[Exercise requirements] Work out how many lines below hold the string "findings" and state only that figure.

Entries supplied below:

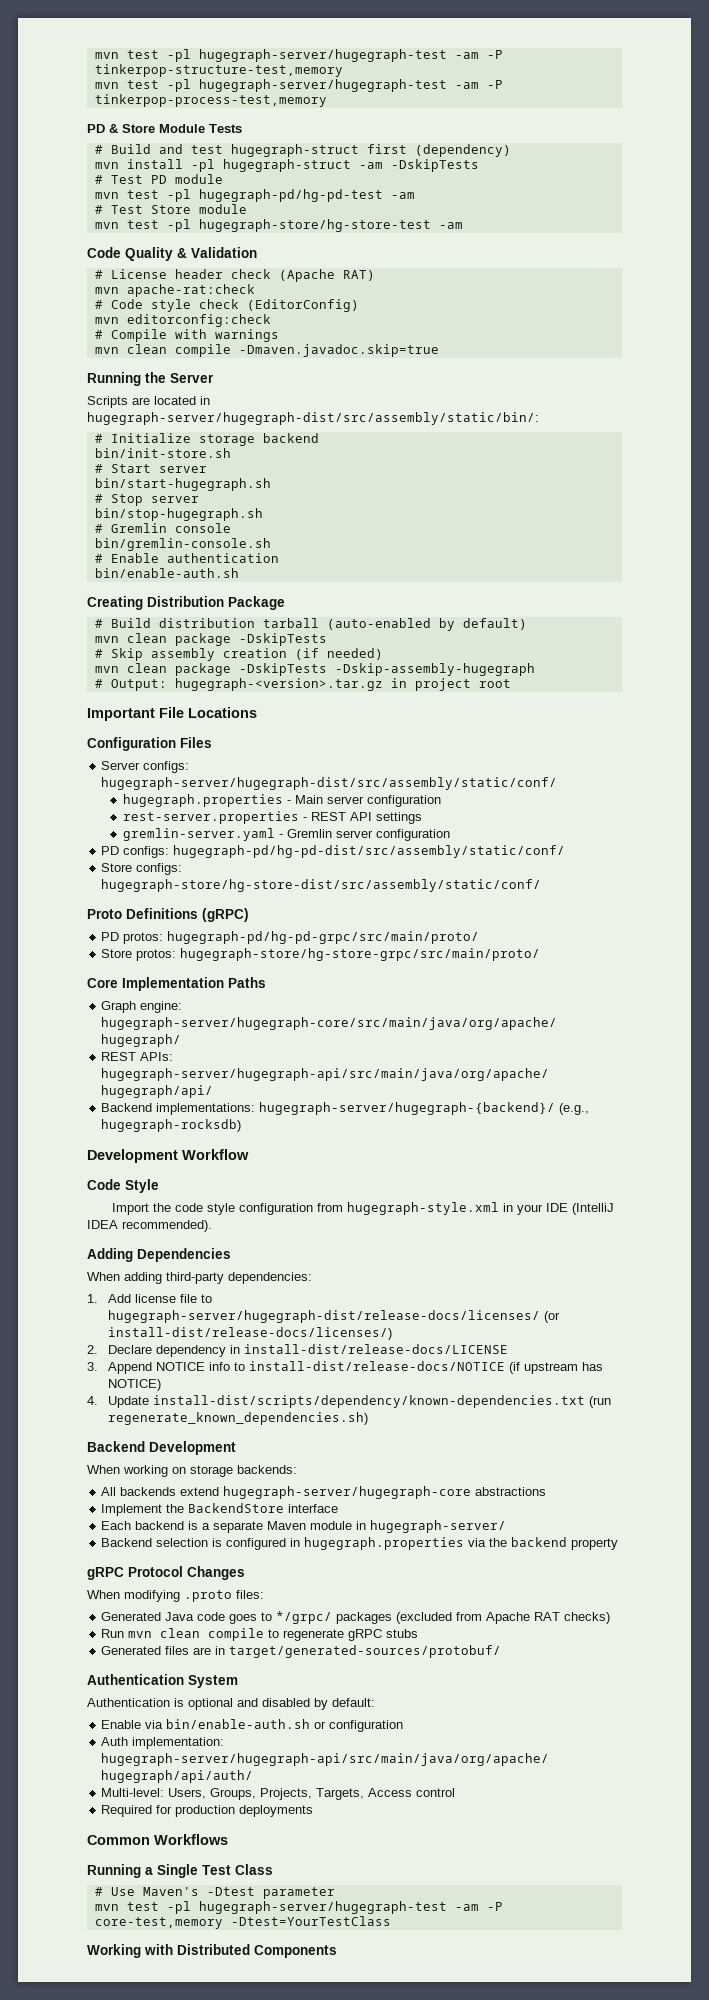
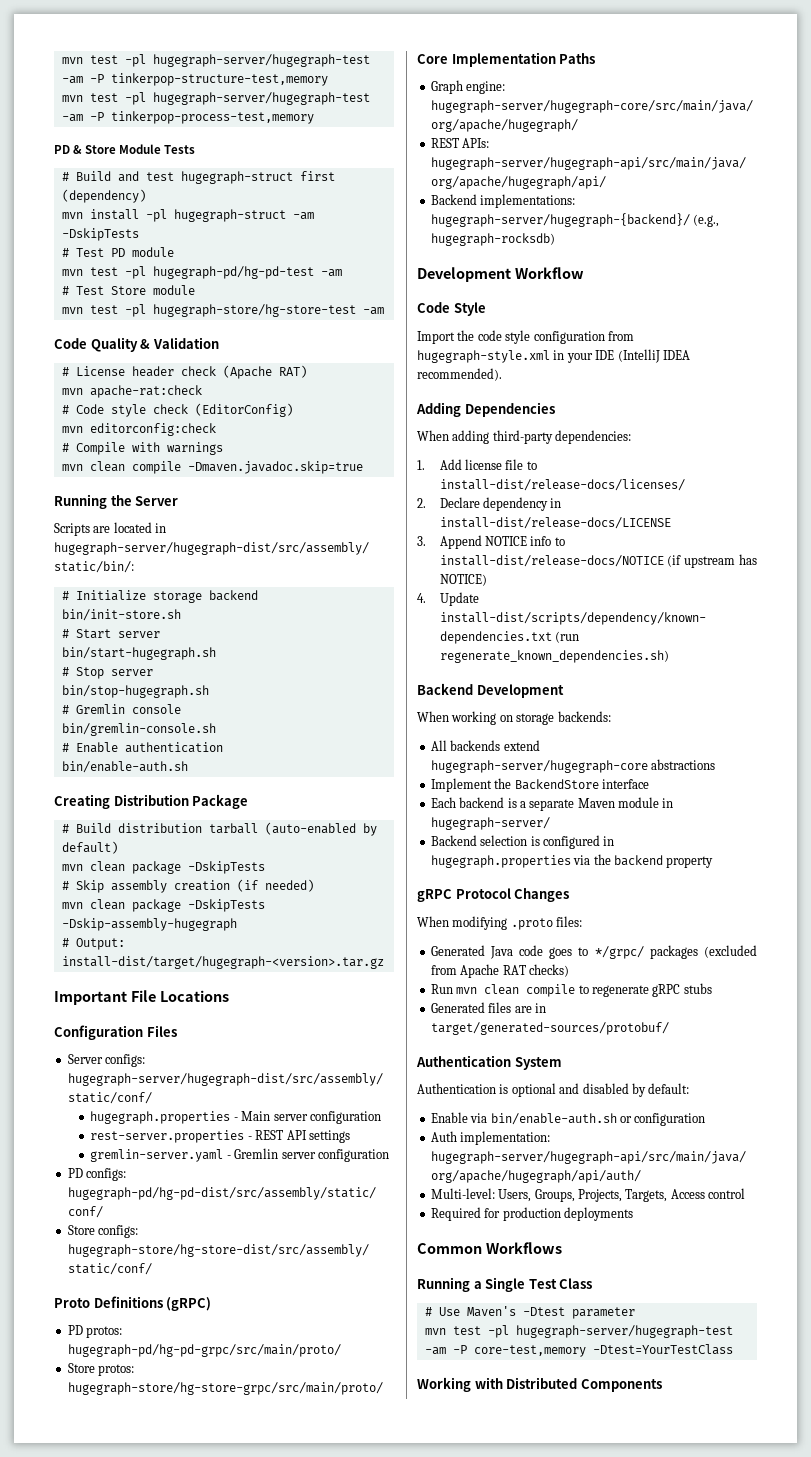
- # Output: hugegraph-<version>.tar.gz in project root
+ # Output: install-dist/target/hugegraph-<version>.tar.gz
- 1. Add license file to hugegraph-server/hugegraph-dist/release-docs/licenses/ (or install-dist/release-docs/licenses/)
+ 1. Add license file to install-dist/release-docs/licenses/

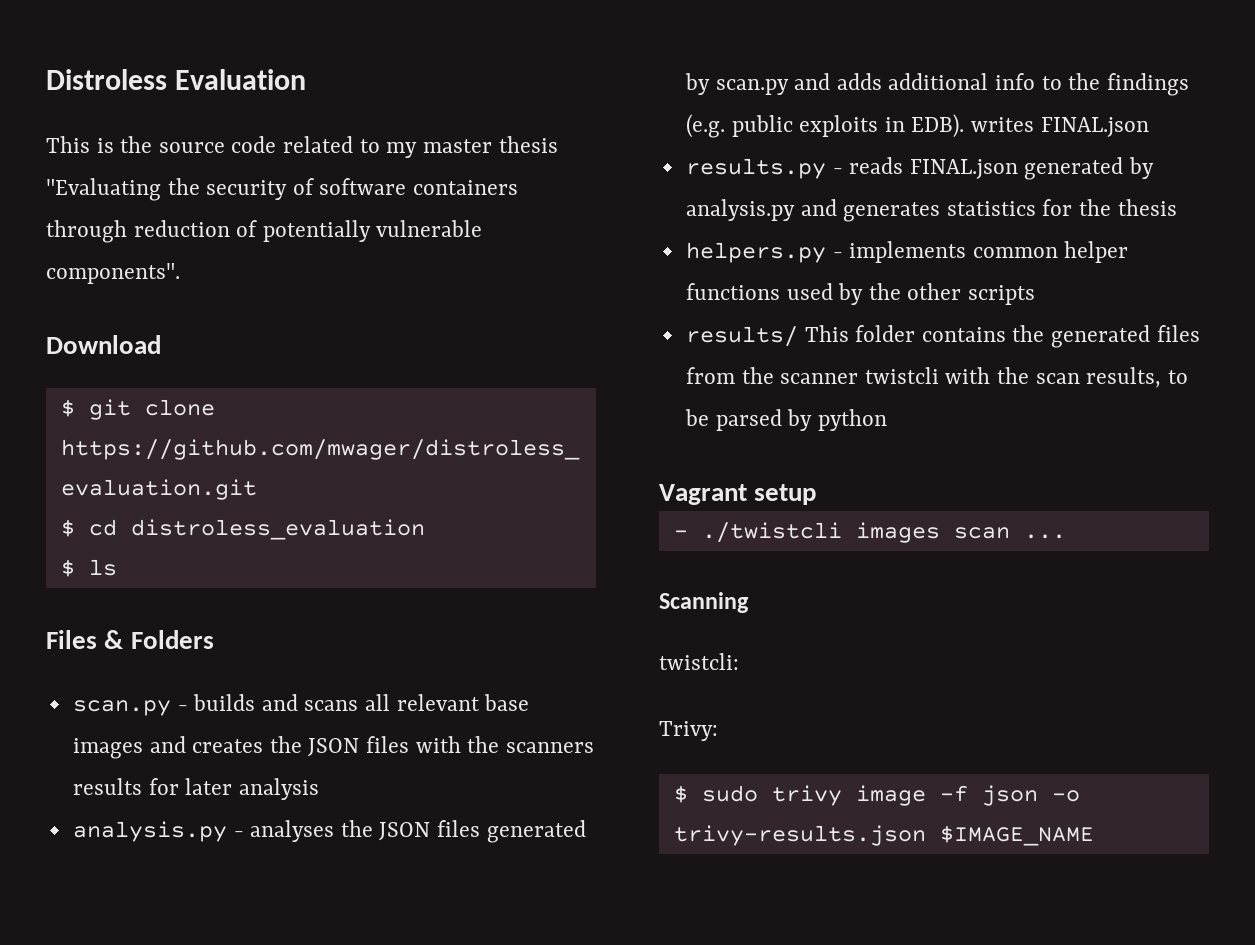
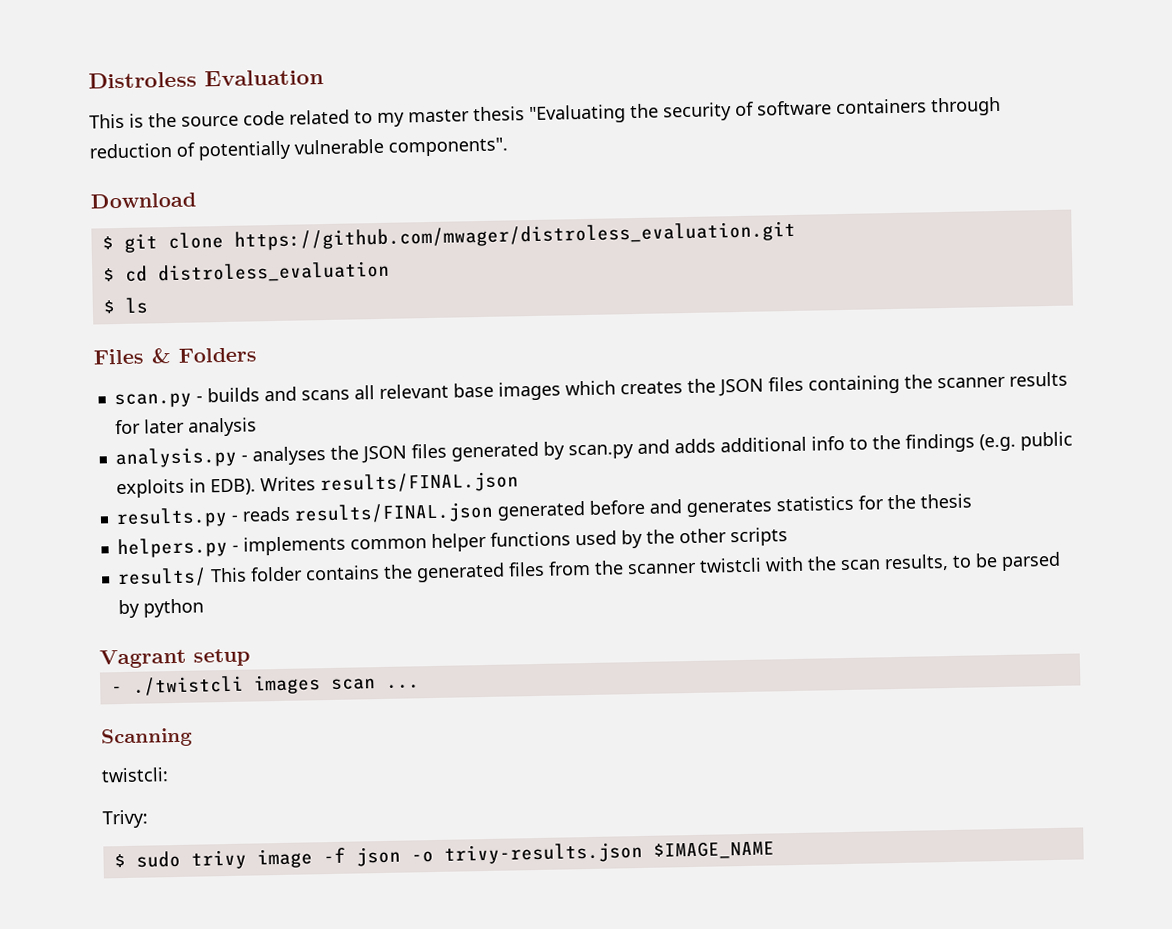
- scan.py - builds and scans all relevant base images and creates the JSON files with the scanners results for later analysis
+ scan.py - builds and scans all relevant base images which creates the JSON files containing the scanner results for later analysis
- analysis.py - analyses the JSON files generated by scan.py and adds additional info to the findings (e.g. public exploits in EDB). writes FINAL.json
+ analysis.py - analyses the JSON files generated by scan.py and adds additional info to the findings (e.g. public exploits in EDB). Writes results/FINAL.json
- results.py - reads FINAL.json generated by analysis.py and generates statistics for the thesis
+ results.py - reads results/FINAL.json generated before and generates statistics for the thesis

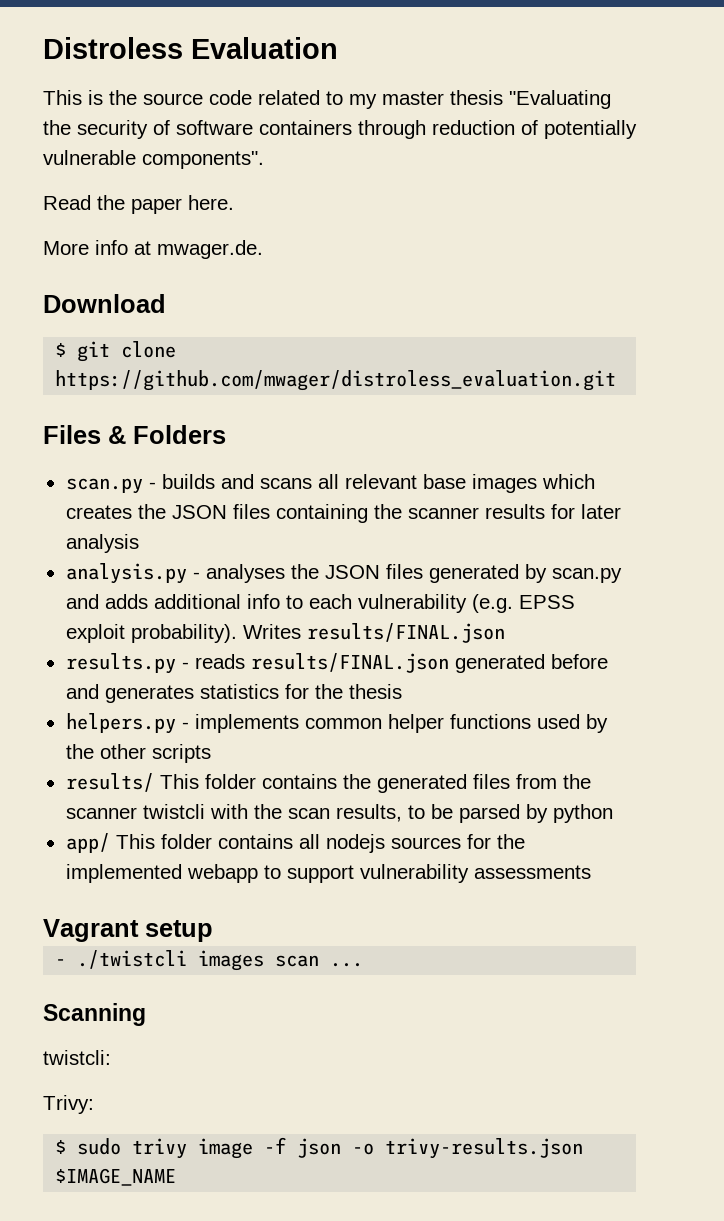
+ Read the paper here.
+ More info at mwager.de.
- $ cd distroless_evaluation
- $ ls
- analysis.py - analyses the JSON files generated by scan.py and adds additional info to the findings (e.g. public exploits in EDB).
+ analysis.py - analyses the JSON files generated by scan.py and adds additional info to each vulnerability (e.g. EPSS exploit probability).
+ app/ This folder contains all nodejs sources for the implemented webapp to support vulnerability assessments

End of Entries supplied.

[Response] 3